● TASK DESCRIPTION
Copy everything in the records, character for character, except images.

● LISTED ENTRIES
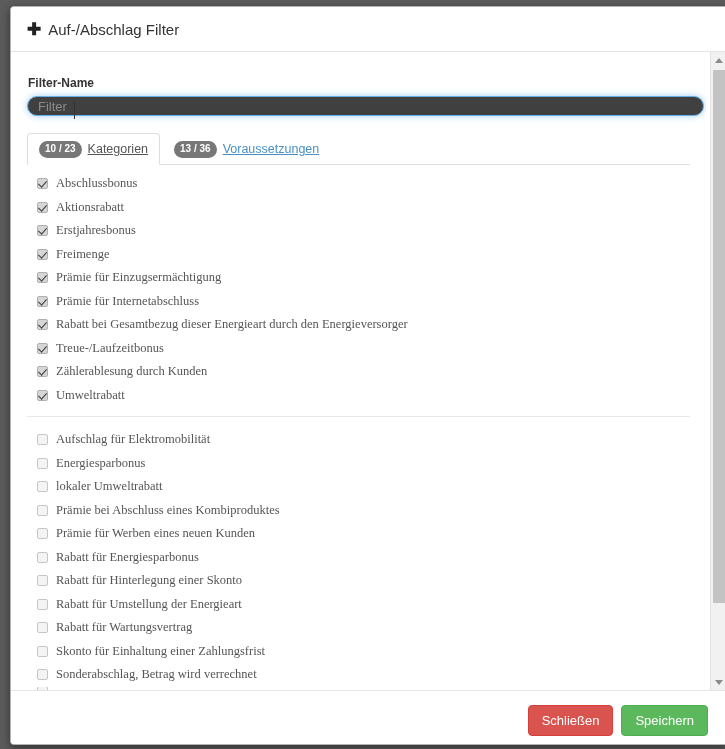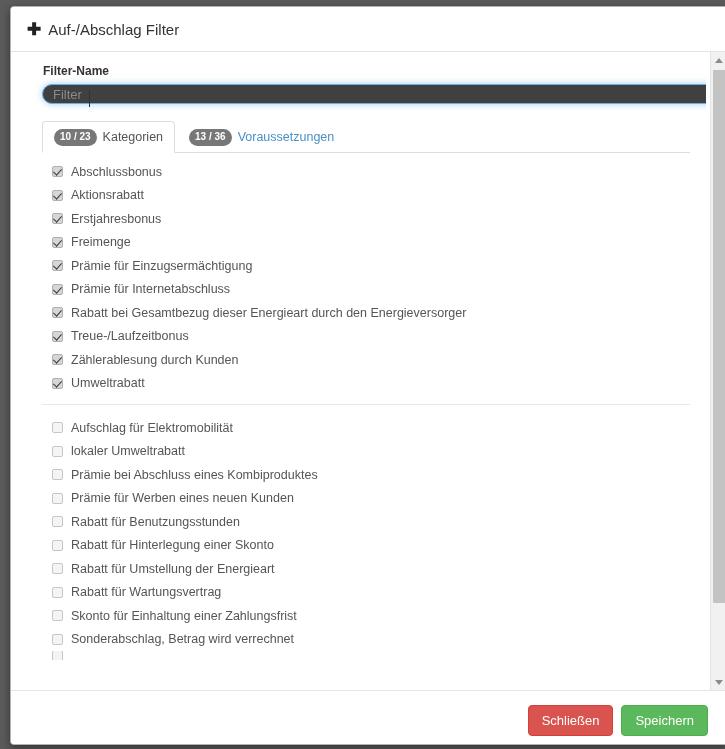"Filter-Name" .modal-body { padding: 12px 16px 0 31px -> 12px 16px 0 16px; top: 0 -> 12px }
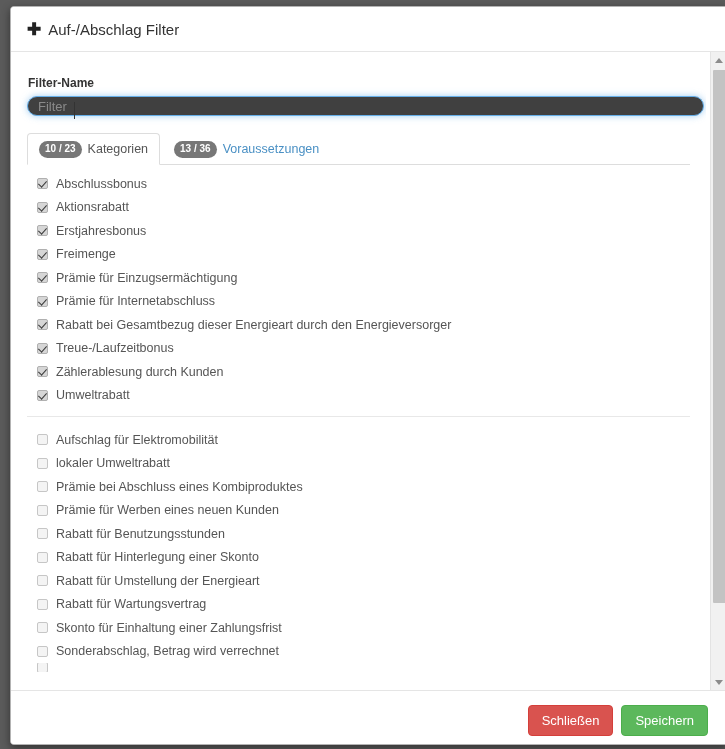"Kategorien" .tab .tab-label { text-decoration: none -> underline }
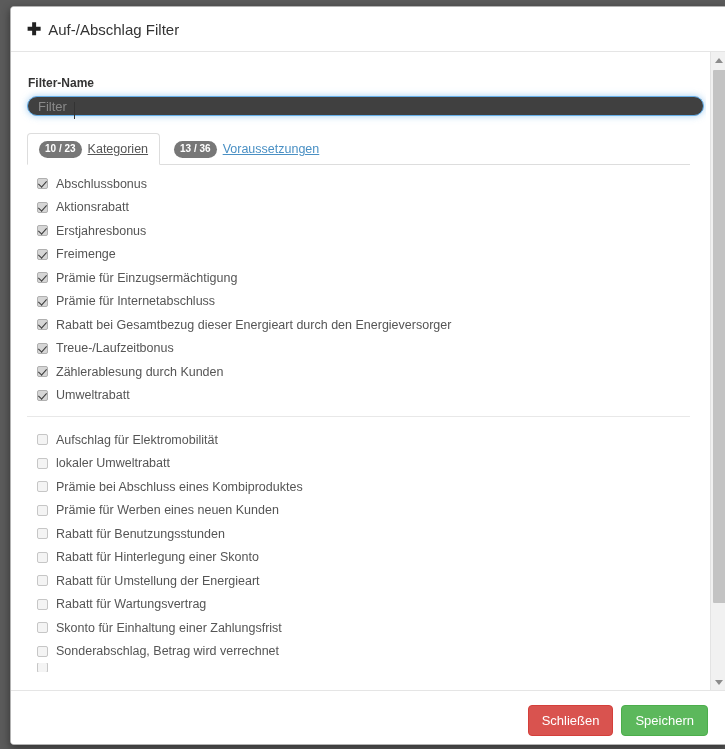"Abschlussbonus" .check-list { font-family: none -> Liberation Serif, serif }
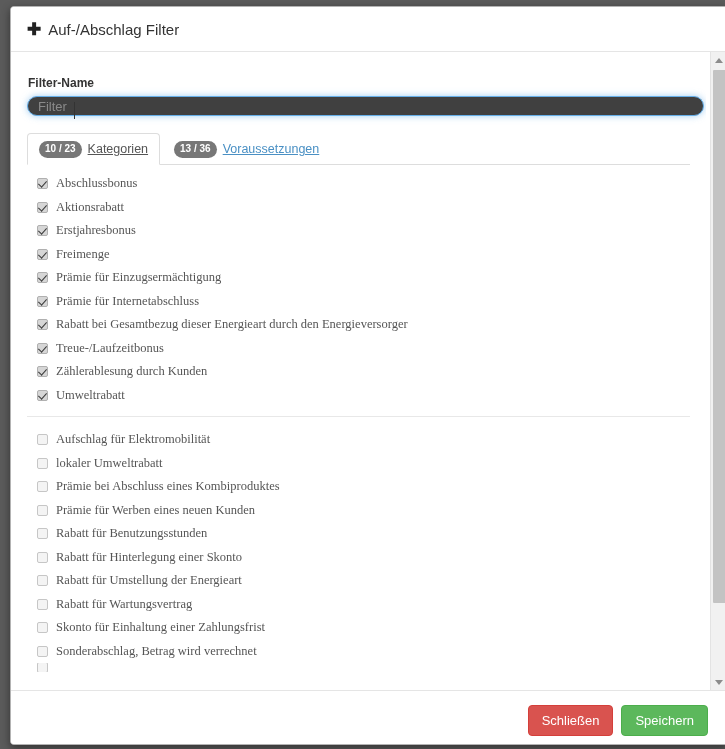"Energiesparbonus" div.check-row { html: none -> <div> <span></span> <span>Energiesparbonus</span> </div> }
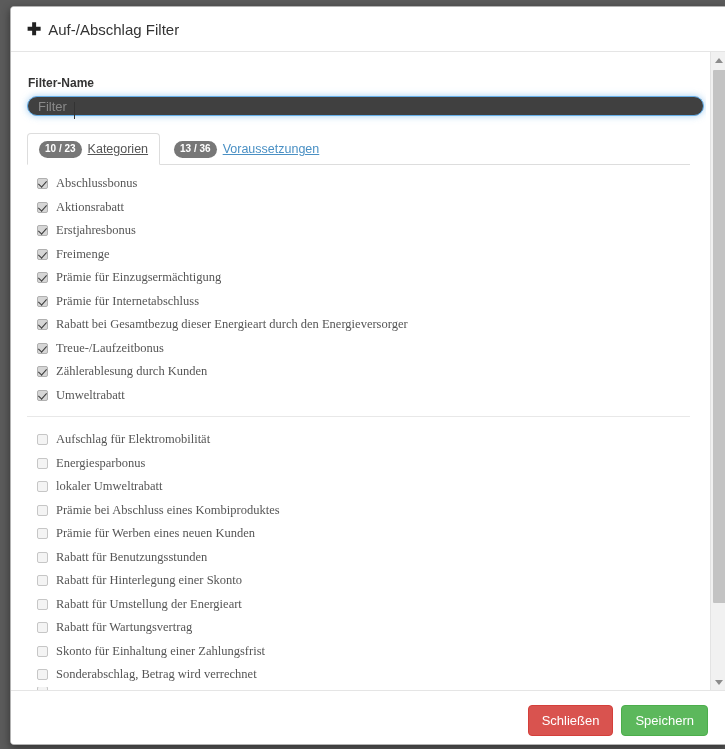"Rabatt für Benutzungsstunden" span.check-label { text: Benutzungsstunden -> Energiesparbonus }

● ANSWER TO THIS TASK
"Filter-Name" .modal-body { padding: 12px 16px 0 31px -> 12px 16px 0 16px; top: 0 -> 12px }
"Kategorien" .tab .tab-label { text-decoration: none -> underline }
"Abschlussbonus" .check-list { font-family: none -> Liberation Serif, serif }
"Energiesparbonus" div.check-row { html: none -> <div> <span></span> <span>Energiesparbonus</span> </div> }
"Rabatt für Benutzungsstunden" span.check-label { text: Benutzungsstunden -> Energiesparbonus }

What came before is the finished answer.